● Assignment: The pictures stay out. Please retype every line below exactly.

● Raw data:

□ □ □

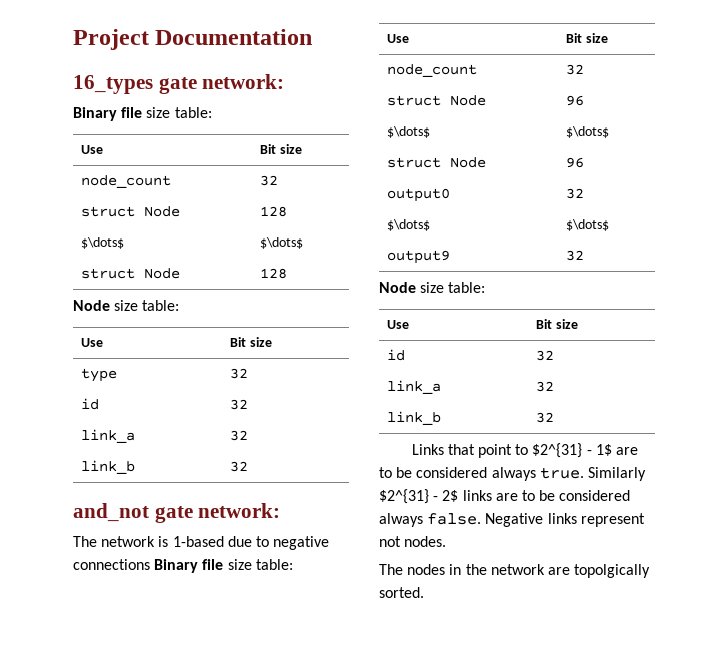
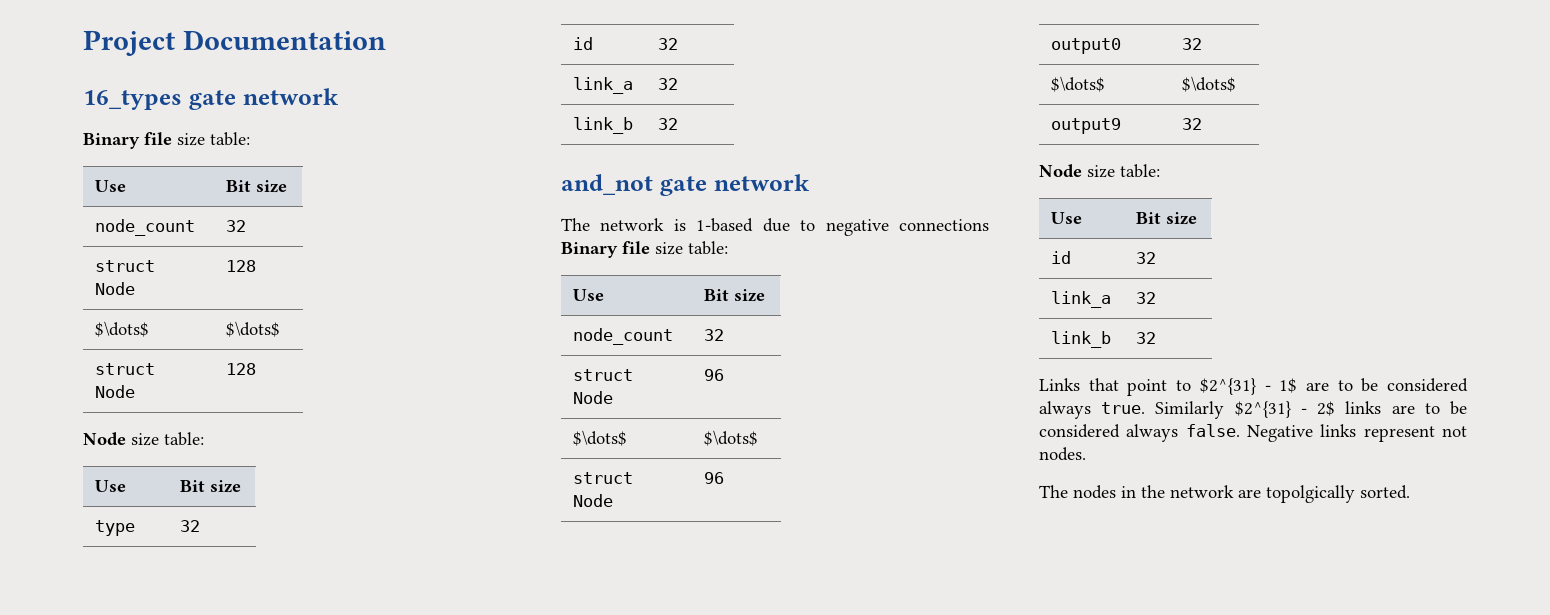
- 16_types gate network:
+ 16_types gate network
- and_not gate network:
+ and_not gate network

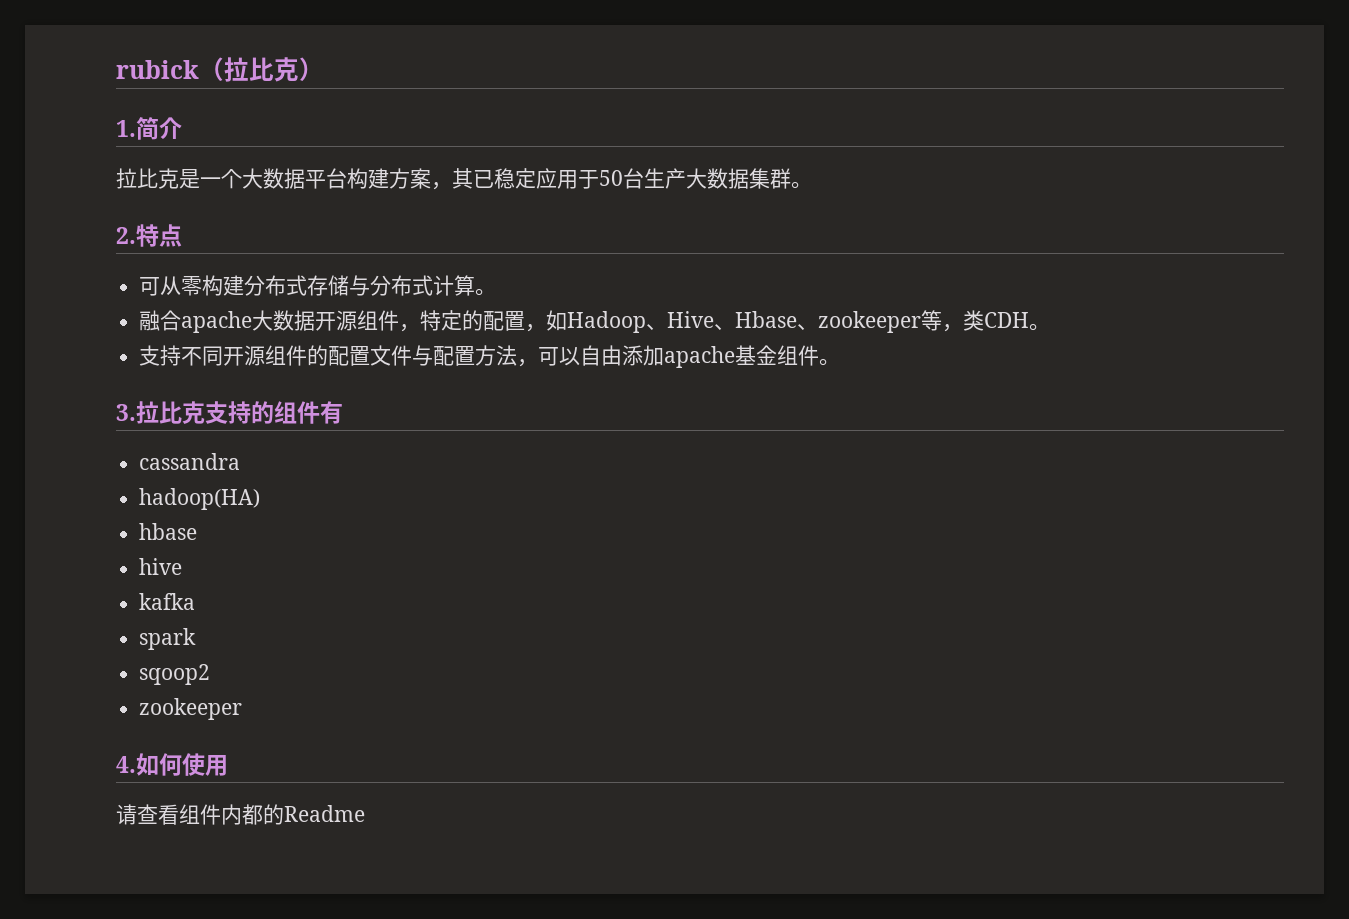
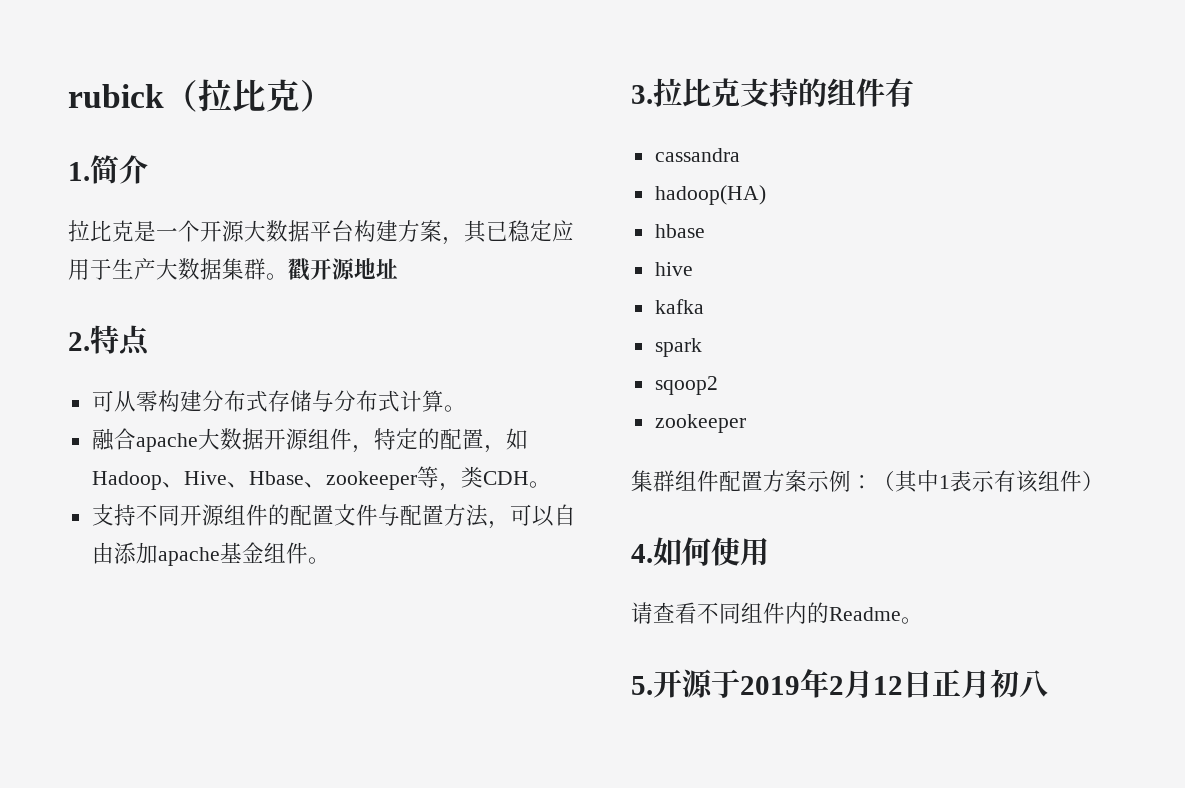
- 拉比克是一个大数据平台构建方案，其已稳定应用于50台生产大数据集群。
+ 拉比克是一个开源大数据平台构建方案，其已稳定应用于生产大数据集群。戳开源地址
+ 集群组件配置方案示例：（其中1表示有该组件）
- 请查看组件内都的Readme
+ 请查看不同组件内的Readme。
+ 5.开源于2019年2月12日正月初八

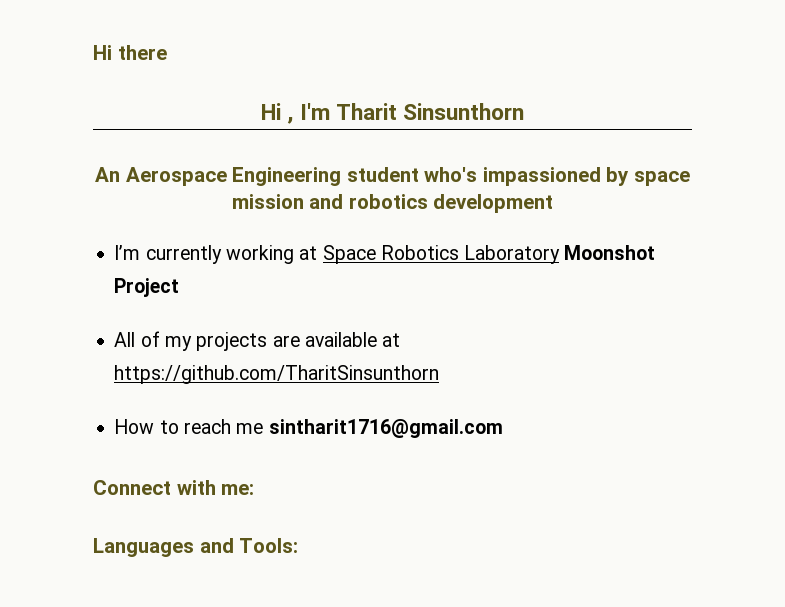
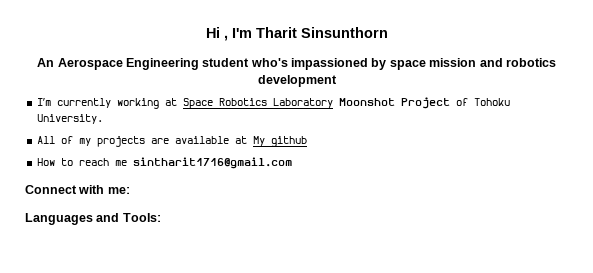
- Hi there
- I’m currently working at Space Robotics Laboratory Moonshot Project
+ I’m currently working at Space Robotics Laboratory Moonshot Project of Tohoku University.
- All of my projects are available at https://github.com/TharitSinsunthorn
+ All of my projects are available at My github

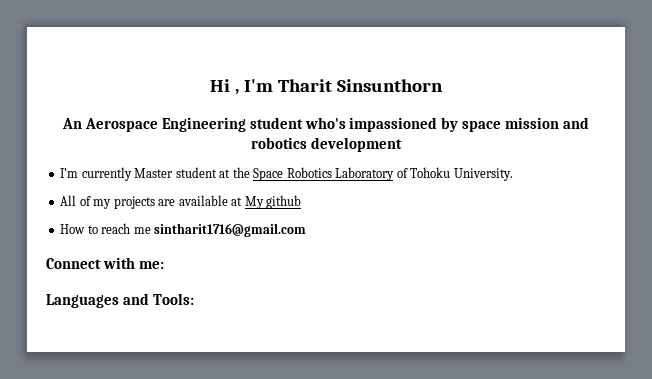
- I’m currently working at Space Robotics Laboratory Moonshot Project of Tohoku University.
+ I’m currently Master student at the Space Robotics Laboratory of Tohoku University.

□ □ □

● Task result:
- 16_types gate network:
+ 16_types gate network
- and_not gate network:
+ and_not gate network

- 拉比克是一个大数据平台构建方案，其已稳定应用于50台生产大数据集群。
+ 拉比克是一个开源大数据平台构建方案，其已稳定应用于生产大数据集群。戳开源地址
+ 集群组件配置方案示例：（其中1表示有该组件）
- 请查看组件内都的Readme
+ 请查看不同组件内的Readme。
+ 5.开源于2019年2月12日正月初八

- Hi there
- I’m currently working at Space Robotics Laboratory Moonshot Project
+ I’m currently working at Space Robotics Laboratory Moonshot Project of Tohoku University.
- All of my projects are available at https://github.com/TharitSinsunthorn
+ All of my projects are available at My github

- I’m currently working at Space Robotics Laboratory Moonshot Project of Tohoku University.
+ I’m currently Master student at the Space Robotics Laboratory of Tohoku University.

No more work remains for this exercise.